Wherever the string "none" turns up in the data, copy the whole line.

[[ GIVEN RECORDS, beginning ]]

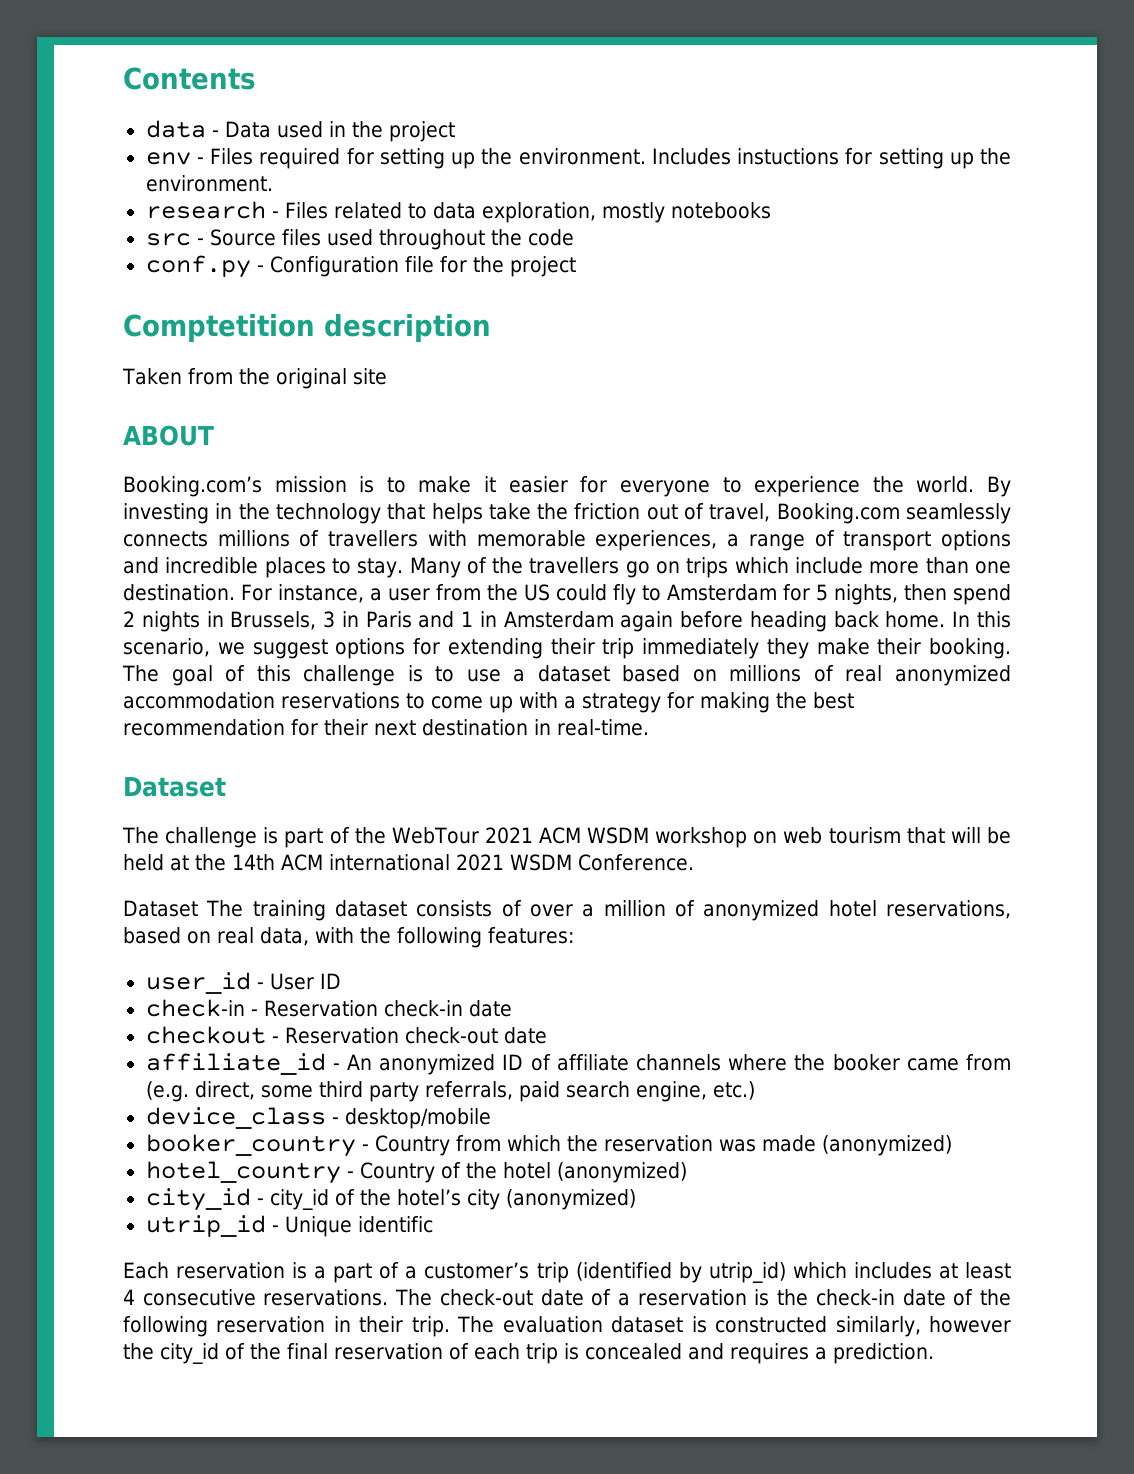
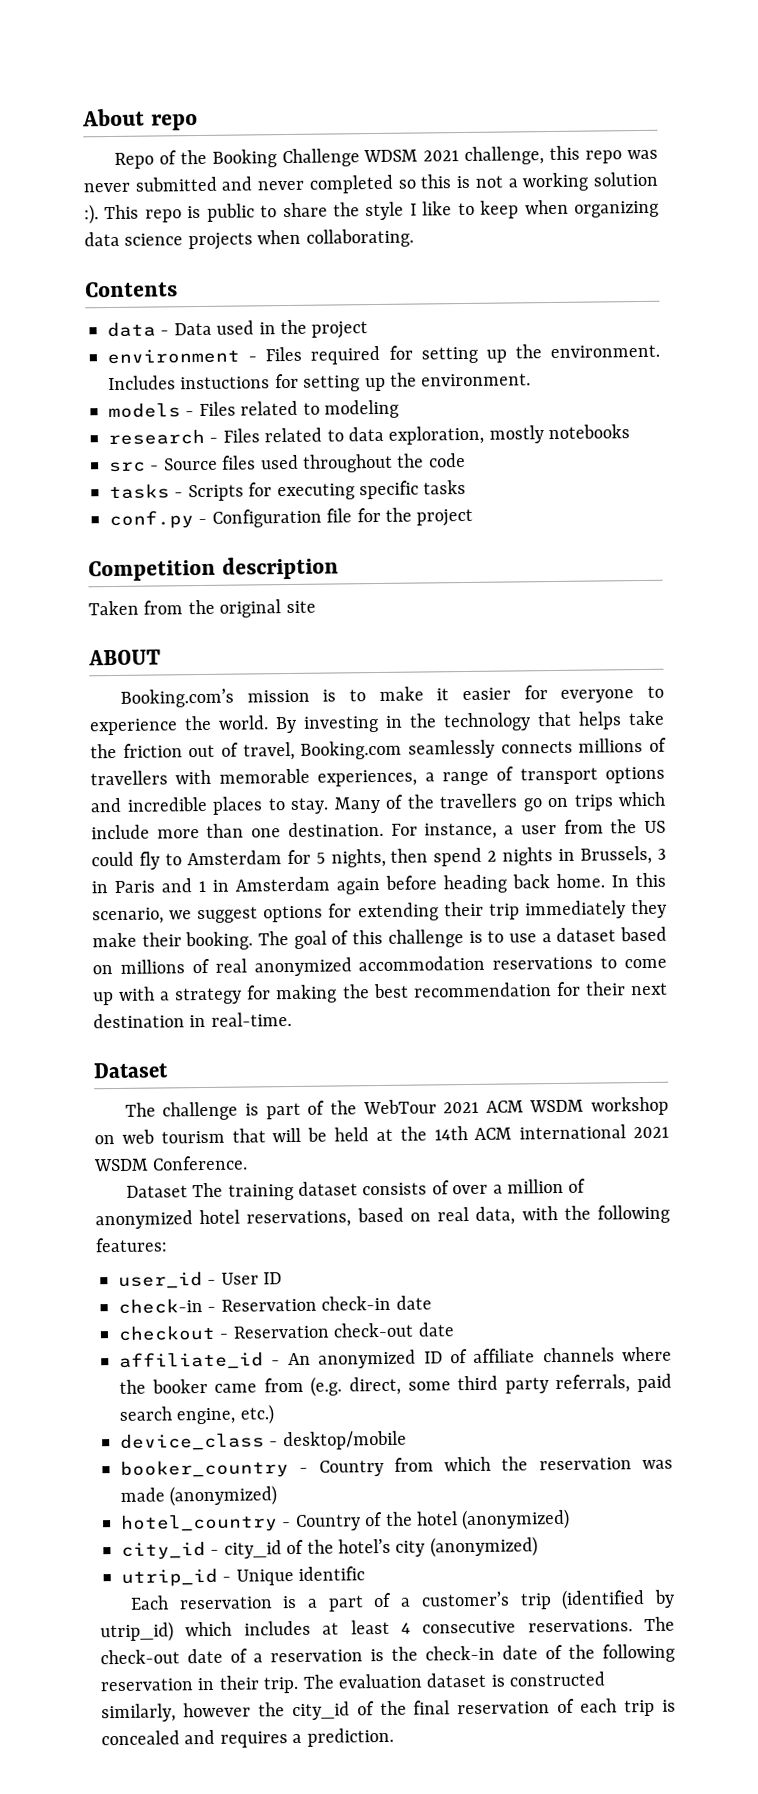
(123, 78) none -> [82,108,198,131] [113,145,658,169] [83,171,659,194] [84,199,660,225] [84,228,414,251] About repo // Repo of the Booking Challenge WDSM 2021 challenge, this repo was never submitted and never completed so this is not a working solution :). This repo is public to share the style I like to keep when organizing data science projects when collaborating. //
[145,152,191,165] env -> [107,348,240,365] environment
(273, 183) none -> [108,399,399,419] // models - Files related to modeling
(574, 237) none -> [109,479,467,502] // tasks - Scripts for executing specific tasks
[123,313,315,343] Comptetition -> [88,559,216,582] Competition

[[ GIVEN RECORDS, end ]]

ANSWER TO THIS PROBLEM:
(123, 78) none -> [82,108,198,131] [113,145,658,169] [83,171,659,194] [84,199,660,225] [84,228,414,251] About repo // Repo of the Booking Challenge WDSM 2021 challenge, this repo was never submitted and never completed so this is not a working solution :). This repo is public to share the style I like to keep when organizing data science projects when collaborating. //
(273, 183) none -> [108,399,399,419] // models - Files related to modeling
(574, 237) none -> [109,479,467,502] // tasks - Scripts for executing specific tasks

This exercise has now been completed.